What this task involves =>
Without any images, write the data out exactly as it appears.
*** Dataset excerpts ***
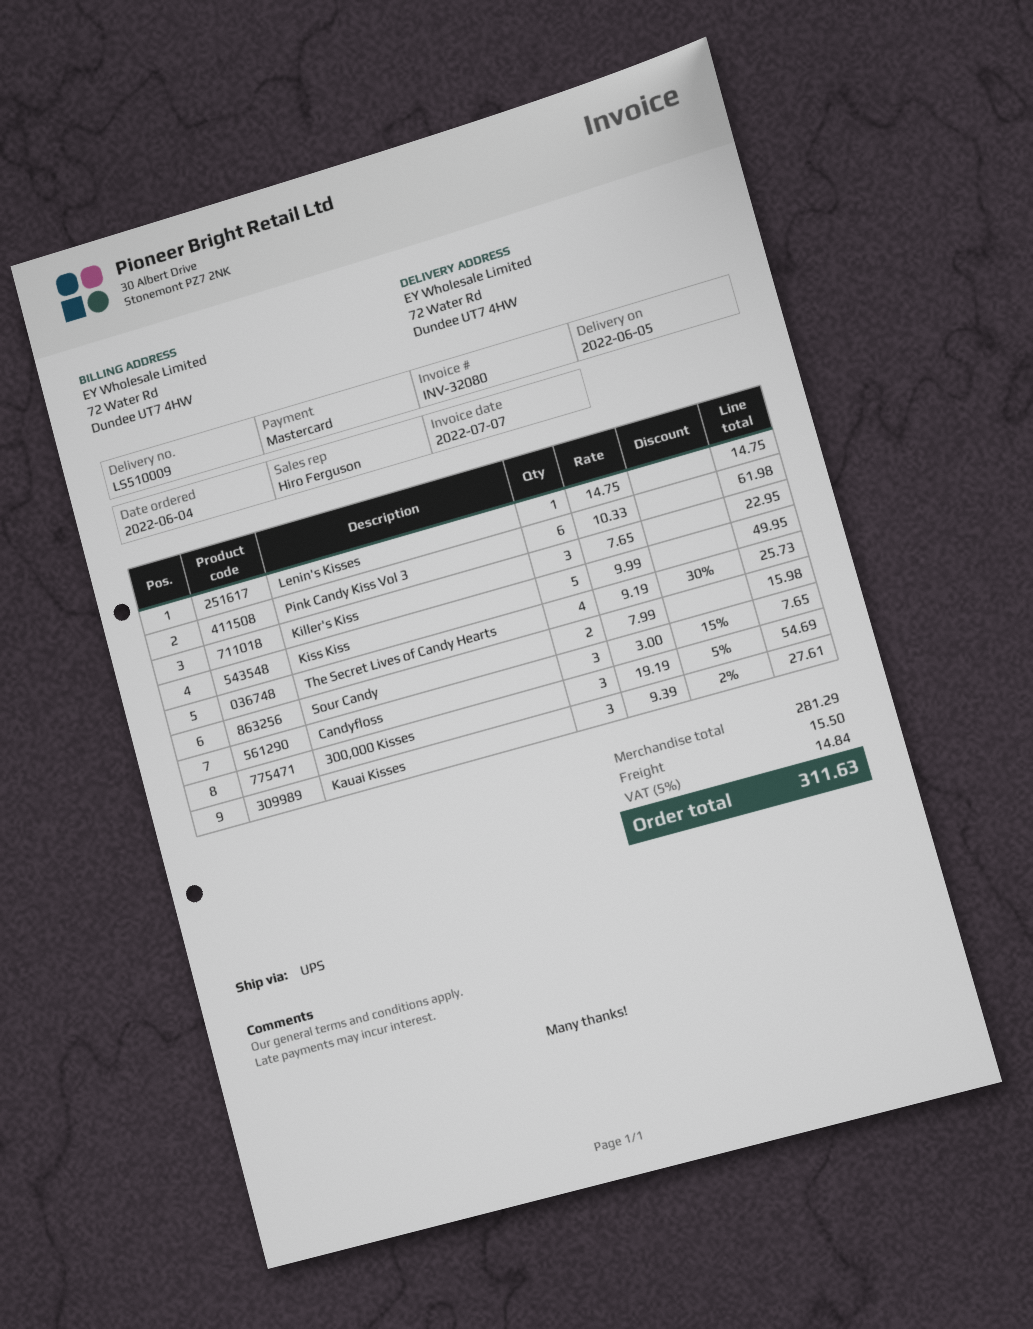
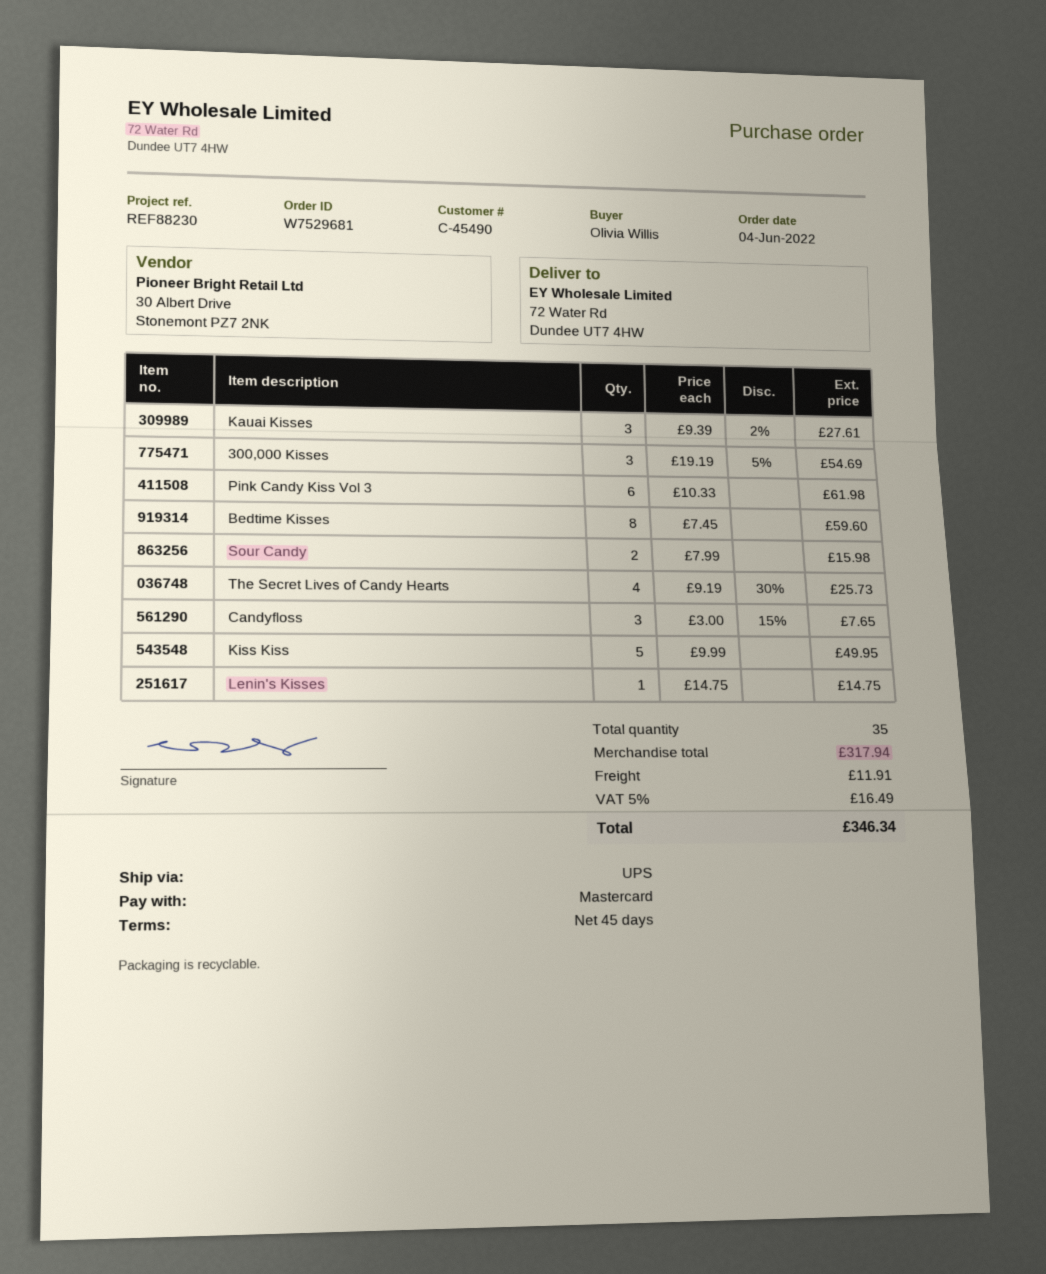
Killer's Kiss: 3 x 7.65 = 22.95 -> none
Bedtime Kisses: none -> 8 x 7.45 = 59.60
subtotal: 281.29 -> 317.94
shipping: 15.50 -> 11.91
tax: 5% = 14.84 -> 5% = 16.49
total: 311.63 -> 346.34

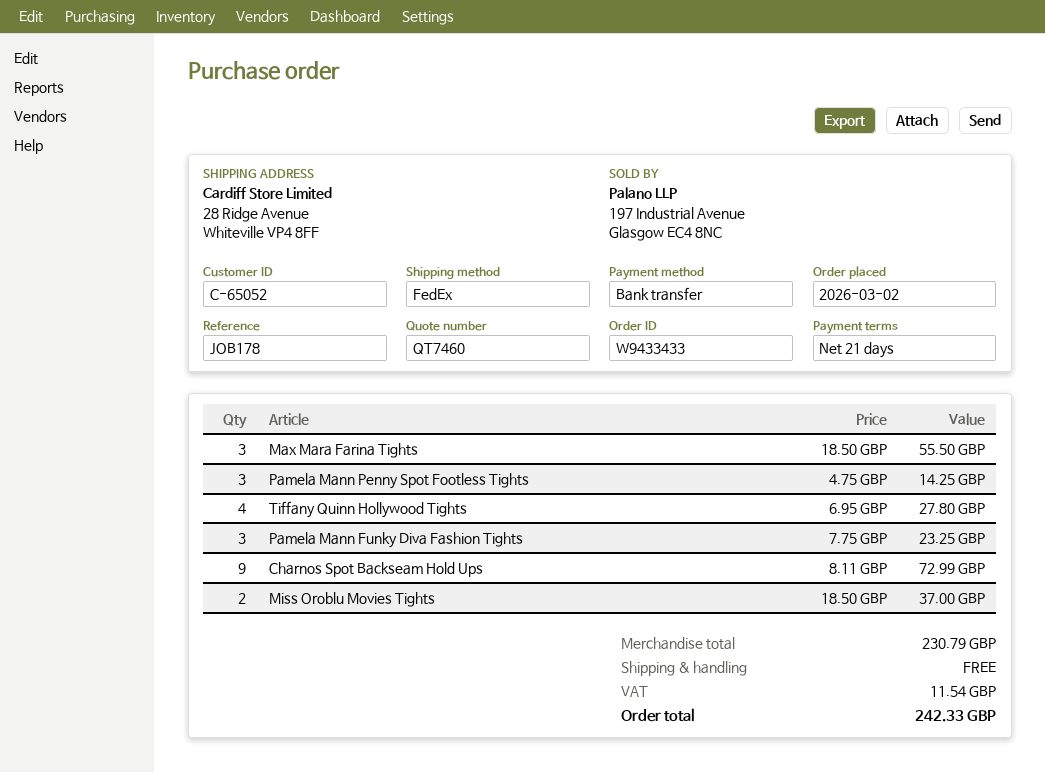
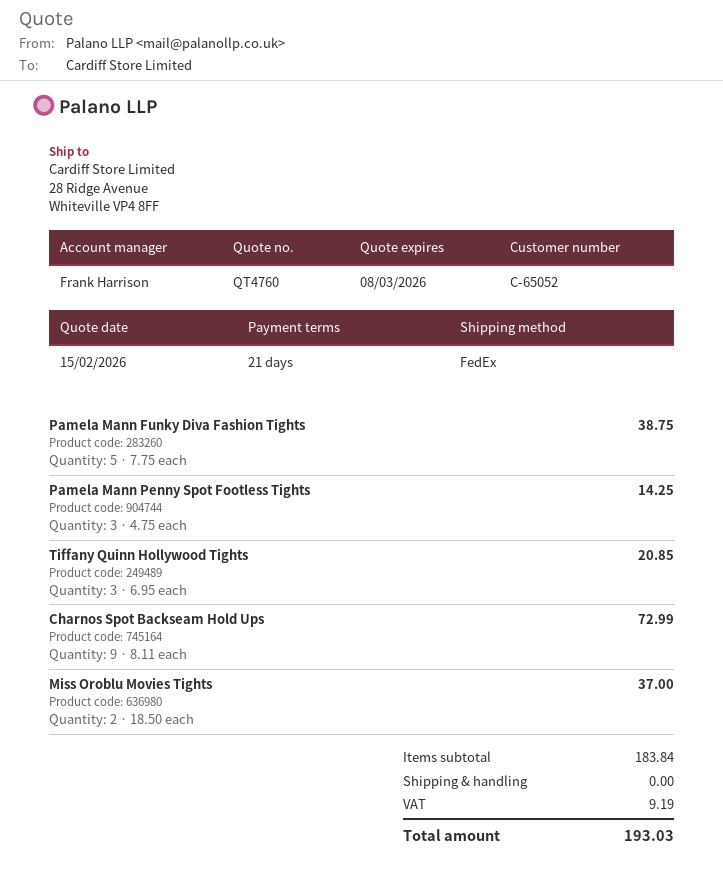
quote number: QT7460 -> QT4760
Max Mara Farina Tights: 3 x 18.50 = 55.50 -> none
Tiffany Quinn Hollywood Tights: 4 x 6.95 = 27.80 -> 3 x 6.95 = 20.85
Pamela Mann Funky Diva Fashion Tights: 3 x 7.75 = 23.25 -> 5 x 7.75 = 38.75
subtotal: 230.79 -> 183.84
tax: 11.54 -> 9.19
total: 242.33 -> 193.03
***
Answer section =>
Killer's Kiss: 3 x 7.65 = 22.95 -> none
Bedtime Kisses: none -> 8 x 7.45 = 59.60
subtotal: 281.29 -> 317.94
shipping: 15.50 -> 11.91
tax: 5% = 14.84 -> 5% = 16.49
total: 311.63 -> 346.34

quote number: QT7460 -> QT4760
Max Mara Farina Tights: 3 x 18.50 = 55.50 -> none
Tiffany Quinn Hollywood Tights: 4 x 6.95 = 27.80 -> 3 x 6.95 = 20.85
Pamela Mann Funky Diva Fashion Tights: 3 x 7.75 = 23.25 -> 5 x 7.75 = 38.75
subtotal: 230.79 -> 183.84
tax: 11.54 -> 9.19
total: 242.33 -> 193.03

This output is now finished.